Dans la salle, la configuration gradins est en place, témoin de la santé moyenne du public qui pour certains (et certaines) préfèrent rester assis et remuer la tête que debout à pogoter et tenter de conserver dans son verre le peu de boisson gazeuse alcoolisée qui tente de s’échapper à chaque bousculade un peu appuyée.
Mais pour l’instant c’est encore le duo devenu quatuor pour la scène : Heat parade qui officie. C’est la première partie de 2 tiers des dates françaises de Garbage.
Shirley Manson en parlera pendant le concert en racontant qu’elle avait rencontré Bénédicte, la chanteuse, ex Mélatonine, alors âgée de 16 ans au Chili arborant un tee-shirt à son effigie et copiant allègrement les attributs stylistiques cosmétiques et capillaires de sa star préférée. Forcément ça crée des liens. C’est ainsi qu’après Mélatonine qui ouvrait déjà à l’époque pour Garbage, le nouveau projet de Bénédicte n’a pas été oublié. Tant mieux pour eux mais sans grand intérêt pour nous, sympa mais un peu trop « popeux-électro » pour moi et surtout une voix pas très loin de celle de Jen des Superbus qui passe très moyennement du côté de mes esgourdes.
Bref, exit les Heat Parade. On attend la suite.
La scène est prête, grande et bien vide. La batterie est cernée de plexi glace.
Seul en bord de scène un micro léopard trône.
Chaud mais pas teigneux, le public s’impatiente poliment mais clairement au bout de 30 bonnes minutes.
Enfin c’est le noir sur le plateau pour le sombre « Sometimes » du nouvel album strange little birds qui n’était pas encore sorti le soir du concert.
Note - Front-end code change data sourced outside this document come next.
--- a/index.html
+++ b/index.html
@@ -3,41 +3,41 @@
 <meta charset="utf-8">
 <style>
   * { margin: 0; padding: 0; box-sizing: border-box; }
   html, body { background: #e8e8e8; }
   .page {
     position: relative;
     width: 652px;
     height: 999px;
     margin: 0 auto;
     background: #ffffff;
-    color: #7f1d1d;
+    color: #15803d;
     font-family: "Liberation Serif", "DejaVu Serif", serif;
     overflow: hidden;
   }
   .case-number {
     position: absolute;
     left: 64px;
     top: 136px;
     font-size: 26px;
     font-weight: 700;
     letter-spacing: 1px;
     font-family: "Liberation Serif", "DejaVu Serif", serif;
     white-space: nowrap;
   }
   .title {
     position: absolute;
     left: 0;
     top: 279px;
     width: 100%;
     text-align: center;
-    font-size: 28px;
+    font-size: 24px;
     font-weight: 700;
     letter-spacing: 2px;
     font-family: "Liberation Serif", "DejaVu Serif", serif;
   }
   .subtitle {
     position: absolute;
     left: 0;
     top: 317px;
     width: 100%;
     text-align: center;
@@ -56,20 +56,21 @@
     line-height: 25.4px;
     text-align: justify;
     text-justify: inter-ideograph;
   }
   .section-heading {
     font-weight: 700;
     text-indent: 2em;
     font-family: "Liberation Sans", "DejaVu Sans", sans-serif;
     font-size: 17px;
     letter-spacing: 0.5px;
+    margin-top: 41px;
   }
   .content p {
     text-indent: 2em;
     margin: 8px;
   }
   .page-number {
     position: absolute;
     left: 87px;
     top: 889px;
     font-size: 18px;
Le public ne le connait donc pas encore et se tait.
Shirley Manson chante, éclairée en stroboscope, de dos, par deux spot qui aveuglent le public et les zooms et empêchent de croiser son regard et les traits de son visage.
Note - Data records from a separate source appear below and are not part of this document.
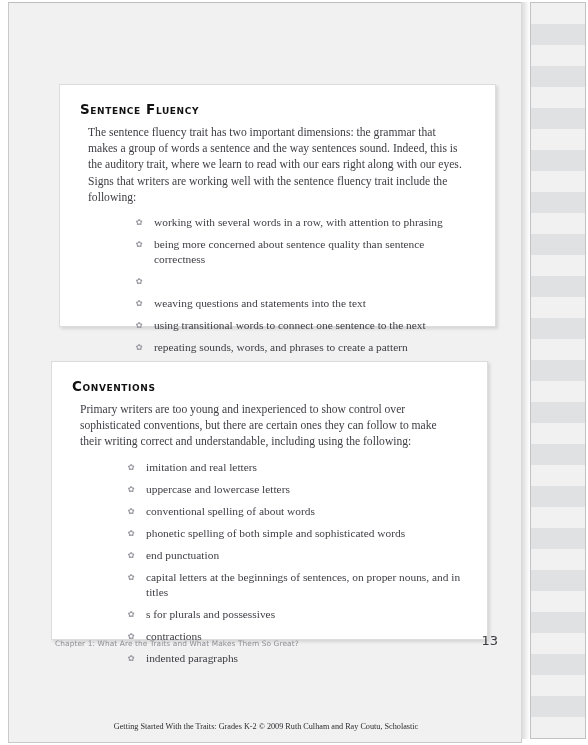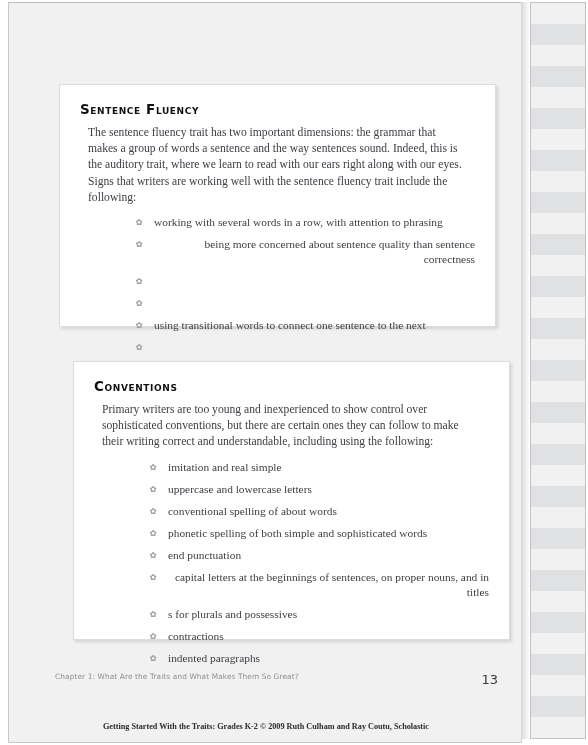--- a/index.html
+++ b/index.html
@@ -73,21 +73,21 @@
     box-sizing: border-box;
     box-shadow: 2px 2px 3px rgba(0,0,0,0.12);
   }
   #card-fluency {
     left: 50px;
     top: 81px;
     width: 437px;
     height: 243px;
   }
   #card-conventions {
-    left: 64px;
+    left: 42px;
     top: 358px;
     width: 437px;
     height: 279px;
   }
   .card-inner {
     padding: 16px 20px 10px 20px;
   }
 
   
   h2.section-heading {
@@ -130,31 +130,30 @@
     line-height: 15px;
     color: #9a9aa2;
     text-align: center;
     user-select: none;
   }
   ul.trait-list li .bullet-text {
     font-family: "Liberation Serif", serif;
     font-size: 11.4px;
     line-height: 15px;
     color: #3d3d44;
-    text-align: right;
   }
 
   
   .page-footer {
     position: absolute;
     left: 46px;
-    top: 669px;
+    top: 630px;
     width: 443px;
     display: flex;
-    align-items: flex-start;
+    align-items: flex-end;
     justify-content: space-between;
   }
   .footer-chapter {
     font-family: "DejaVu Sans", sans-serif;
     font-size: 7.4px;
     color: #8f8f95;
     letter-spacing: 0.1px;
   }
   .footer-pagenum {
     font-family: "DejaVu Sans", sans-serif;
@@ -164,21 +163,21 @@
   }
 
   .attribution {
     position: absolute;
     left: 0;
     top: 719px;
     width: 514px;
     text-align: center;
     font-family: "Liberation Serif", serif;
     font-size: 8.2px;
-    font-weight: bold;
+    font-weight: normal;
     color: #2b2b30;
   }
 </style>
 </head>
 <body>
 
 <div class="viewer">
 
   <div class="page">
 
@@ -193,44 +192,46 @@
           </li>
           <li>
             <span class="bullet-icon">✿</span>
             <span class="bullet-text">being more concerned about sentence quality than sentence correctness</span>
           </li>
           <li>
             <span class="bullet-icon">✿</span>
           </li>
           <li>
             <span class="bullet-icon">✿</span>
+            <span class="bullet-text">weaving questions and statements into the text</span>
           </li>
           <li>
             <span class="bullet-icon">✿</span>
             <span class="bullet-text">using transitional words to connect one sentence to the next</span>
           </li>
           <li>
             <span class="bullet-icon">✿</span>
+            <span class="bullet-text">repeating sounds, words, and phrases to create a pattern</span>
           </li>
           <li>
             <span class="bullet-icon">✿</span>
             <span class="bullet-text">writing passages that can be read aloud with ease</span>
           </li>
         </ul>
       </div>
     </div>
 
     <div class="card" id="card-conventions">
       <div class="card-inner">
         <h2 class="section-heading">Conventions</h2>
         <p class="section-intro">Primary writers are too young and inexperienced to show control over sophisticated conventions, but there are certain ones they can follow to make their writing correct and understandable, including using the following:</p>
         <ul class="trait-list">
           <li>
             <span class="bullet-icon">✿</span>
-            <span class="bullet-text">imitation and real simple</span>
+            <span class="bullet-text">imitation and real letters</span>
           </li>
           <li>
             <span class="bullet-icon">✿</span>
             <span class="bullet-text">uppercase and lowercase letters</span>
           </li>
           <li>
             <span class="bullet-icon">✿</span>
             <span class="bullet-text">conventional spelling of about words</span>
           </li>
           <li>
Elle chante et on n’a que le choix de regarder par intermittence le contour de sa tête qu’on devine blonde pour le moment, de son corps autour duquel on voit voleter quelques plumes noires ou ses jambes gainées de bas fantaisie à trous qui descendent jusqu’aux bottines de boxer lacées mi mollet.
Très NIN ce premier morceau ! Machines sourdes, beat lourd et cardiaque, cordes, piano et voix : «Sometimes I feel I’m not here»… ça dure un peu plus de 2 minutes, comme ça, noir et aveuglant pendant que le reste du groupe s’installe en catimini et ça assoie une ambiance bien comme il faut en moins de deux.
Sans transition flash rose girly sur la scène c’est « Empty », le premier single sorti en avant-première de l’album qui énergise son monde. Sur scène, Garbage avec un Eric Avery à la basse qui est aussi crédité sur l’album et un Matt Walker (Smashing Pumpkins, Morrissey, qui avait déjà travaillé avec le groupe par le passé) derrière les fûts pour remplacer le malheureux Butch Vig victime d’une sinusite aigüe et une interdiction des médecins de prendre l’avion pour quelques semaines (il sera de nouveau sur scène cet été pour la tournée U.S).
Bref, « Empty », le public connait déjà et commence à remuer aimablement accompagnant notre Shirley qui tourne comme une lionne en cage sur la grande scène plutôt empty pour le coup, car les 2 meneurs de jeux aux guitares, Duke Erikson (qui ne se départira pas de son chapeau de tout le concert) et Steve Marker (crane toujours aussi lisse qu’il y a 20 ans) restent et resteront le plus souvent plutôt statiques dans leur coin du ring.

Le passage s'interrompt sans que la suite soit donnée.